Leaving out all pictures, retype the records exactly.

Records from a collection:
+---+
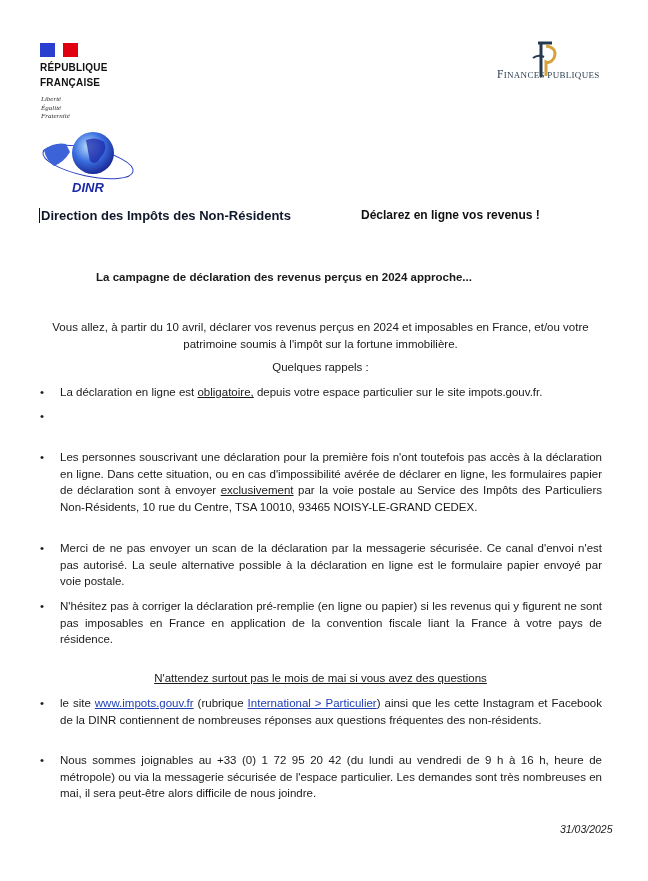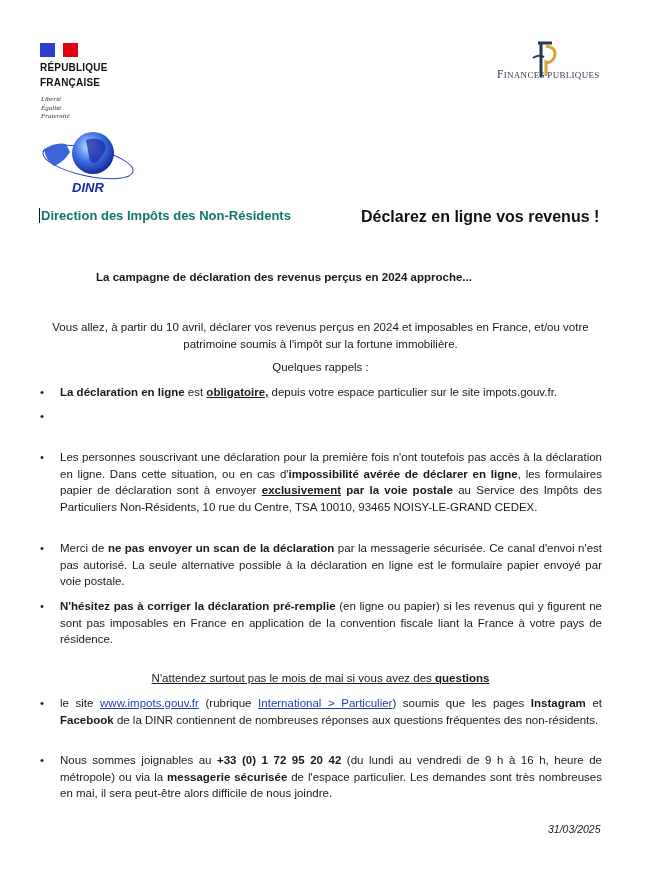"Direction des Impôts des Non-Résidents" .dir { color: #0f766e -> #0f172a }
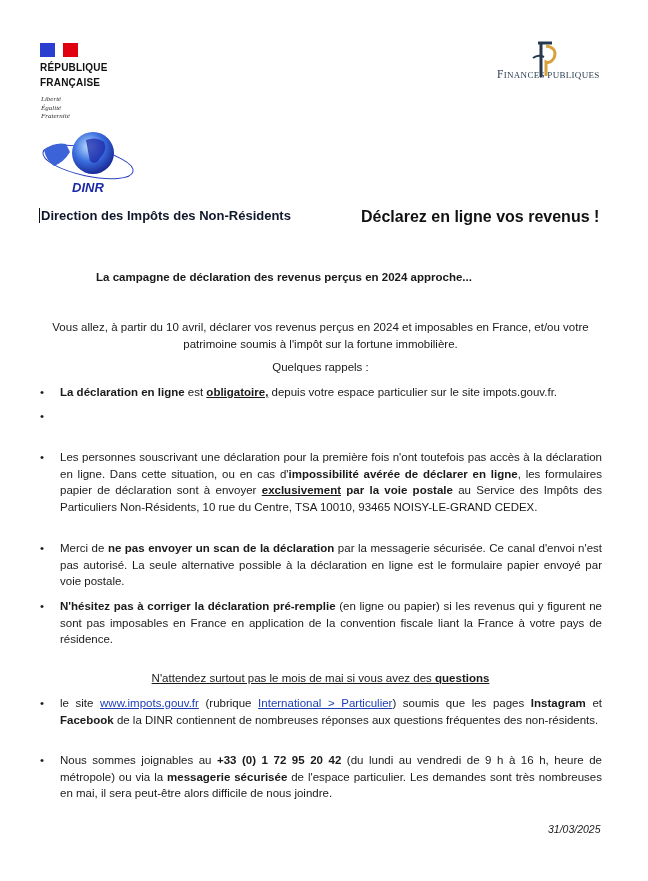"Déclarez en ligne vos revenus" .slogan { font-size: 16px -> 12px }
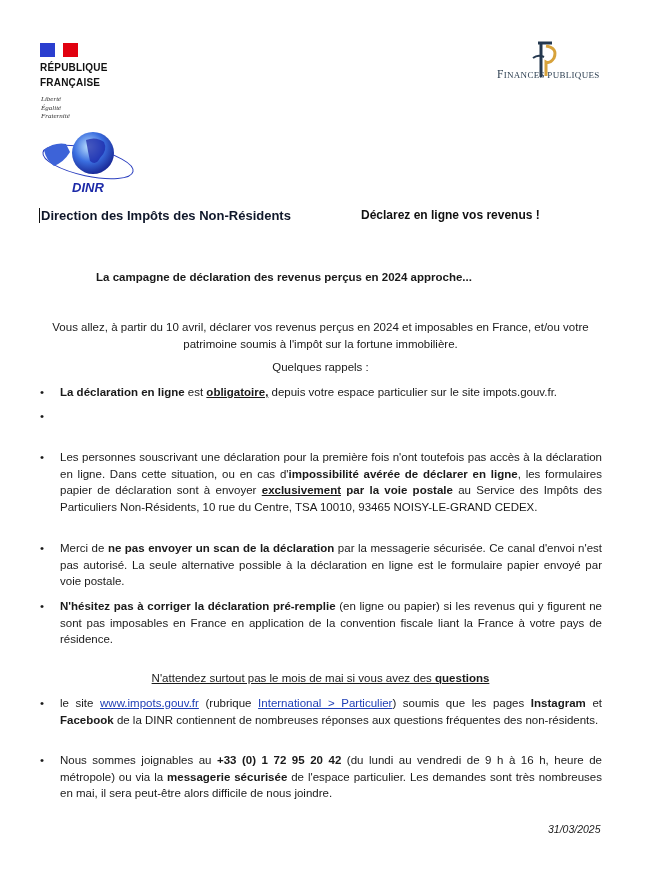"La déclaration en ligne" b { font-weight: bold -> normal }
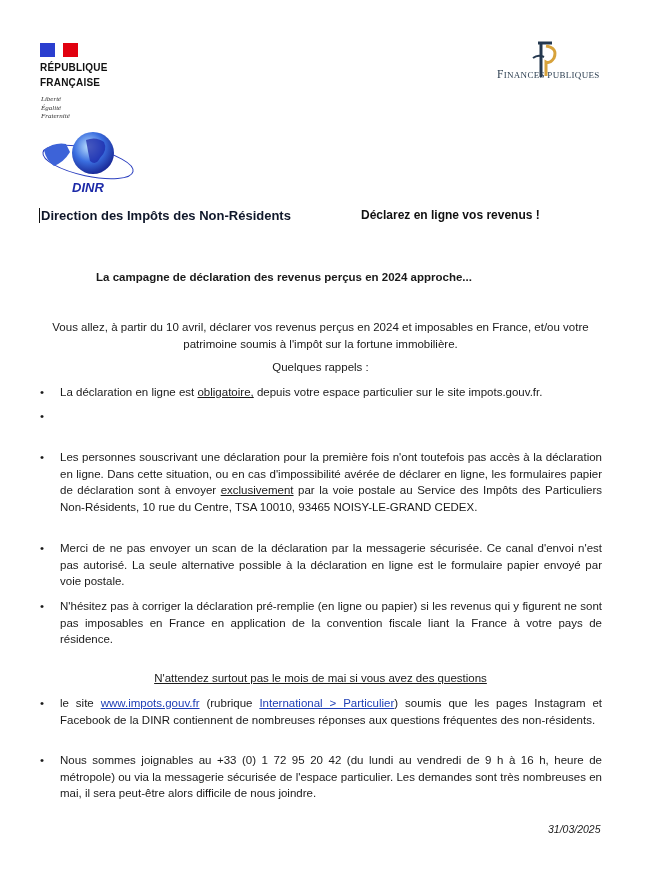") soumis que les pages" span { text: soumis que les pages -> ainsi que les cette }
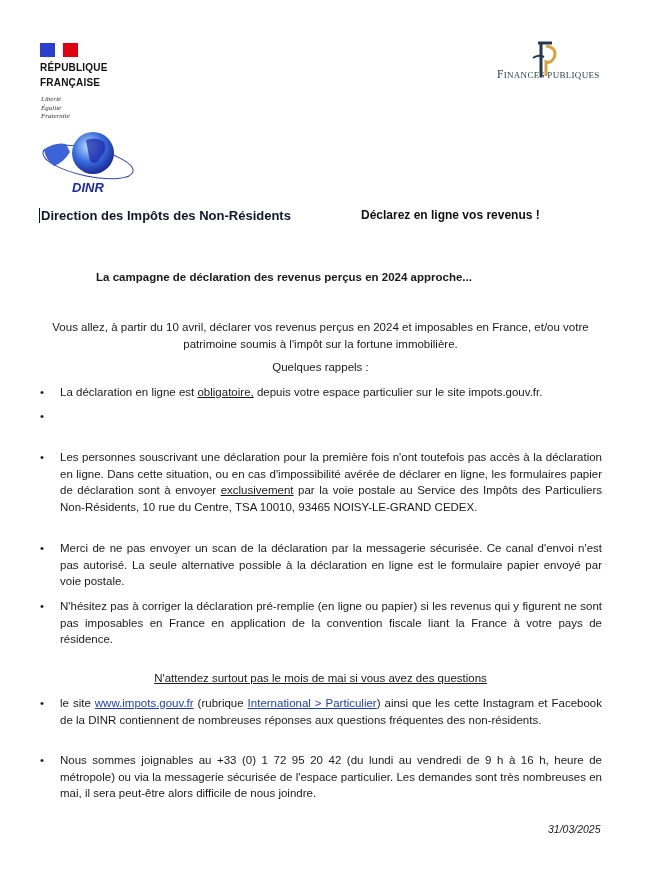"31/03/2025" .date { left: 548px -> 560px }
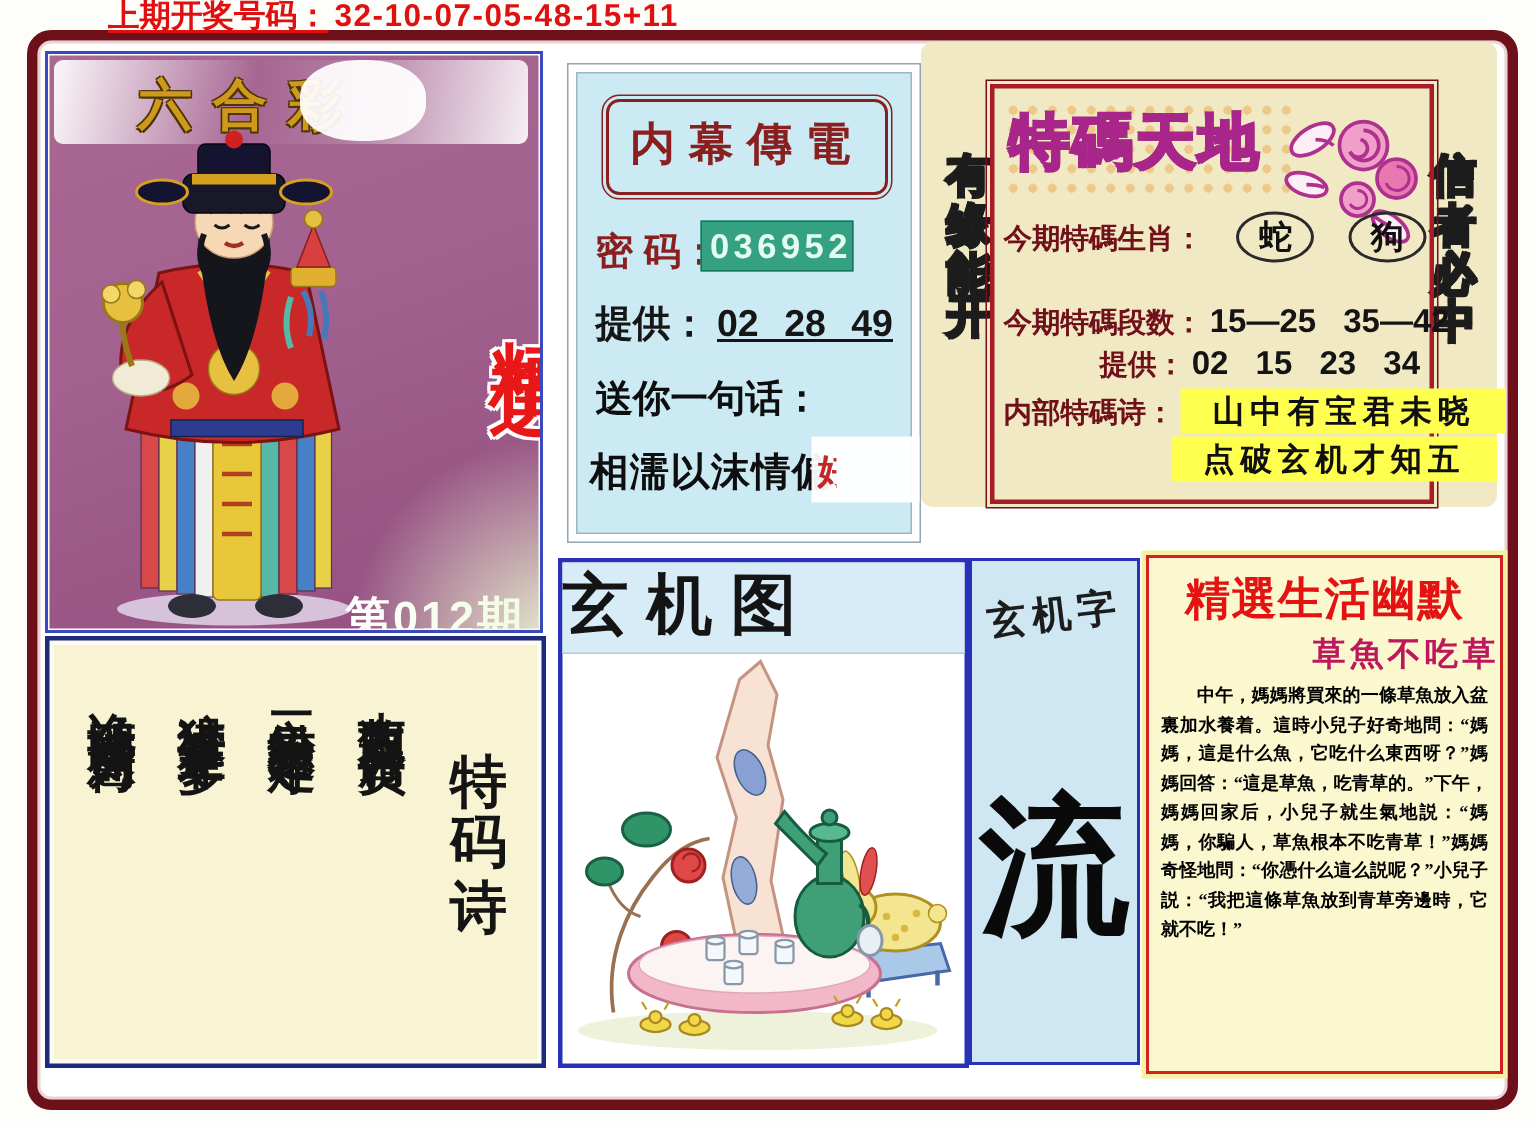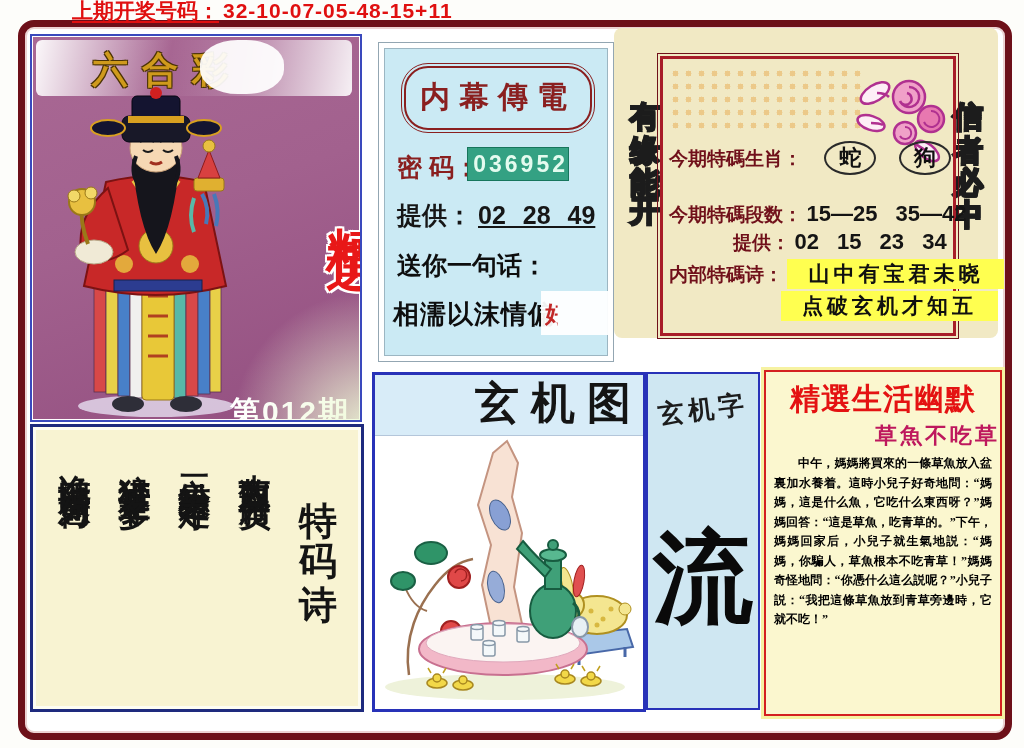"内幕傳電" #neimu-titlebox { border-radius: 24px -> 9px }
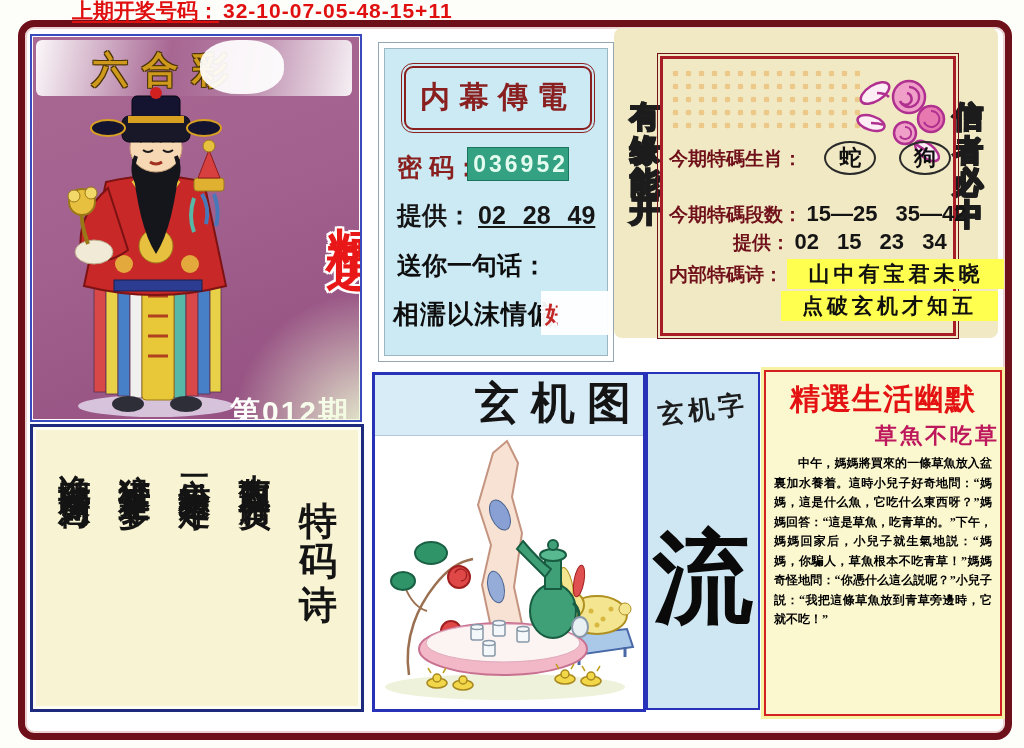"特碼天地" div { html: none -> <div>特碼天地</div> }
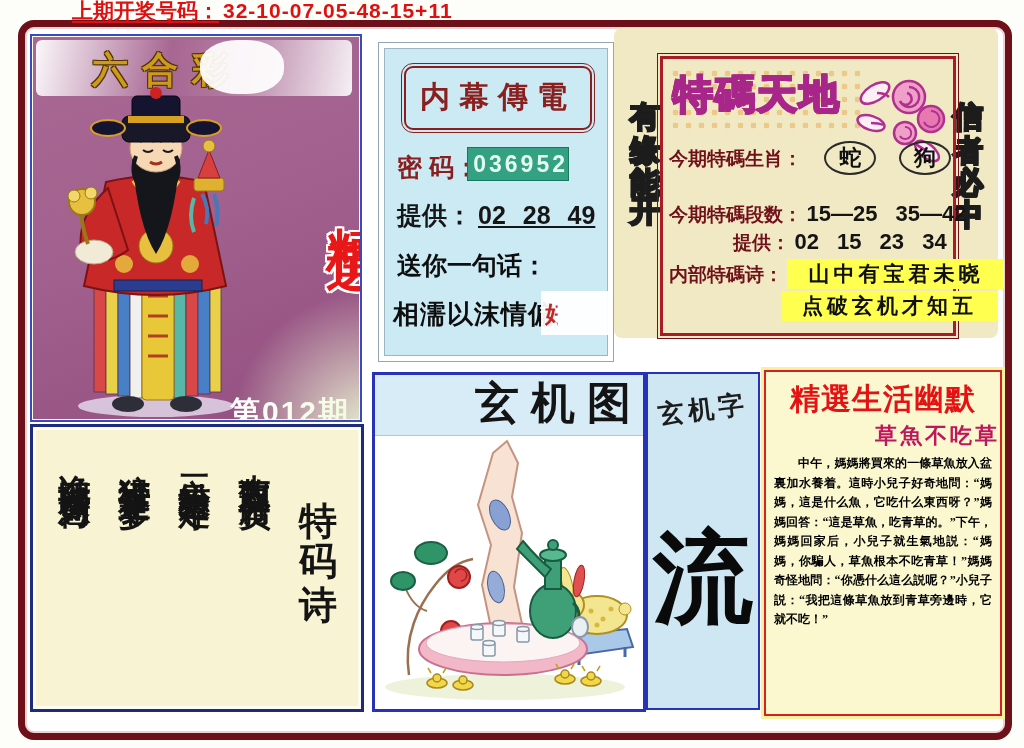"玄机图" #xjt-band { text-align: right -> left }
+---+
▶ **Response box**:
"Direction des Impôts des Non-Résidents" .dir { color: #0f766e -> #0f172a }
"Déclarez en ligne vos revenus" .slogan { font-size: 16px -> 12px }
"La déclaration en ligne" b { font-weight: bold -> normal }
") soumis que les pages" span { text: soumis que les pages -> ainsi que les cette }
"31/03/2025" .date { left: 548px -> 560px }
"内幕傳電" #neimu-titlebox { border-radius: 24px -> 9px }
"特碼天地" div { html: none -> <div>特碼天地</div> }
"玄机图" #xjt-band { text-align: right -> left }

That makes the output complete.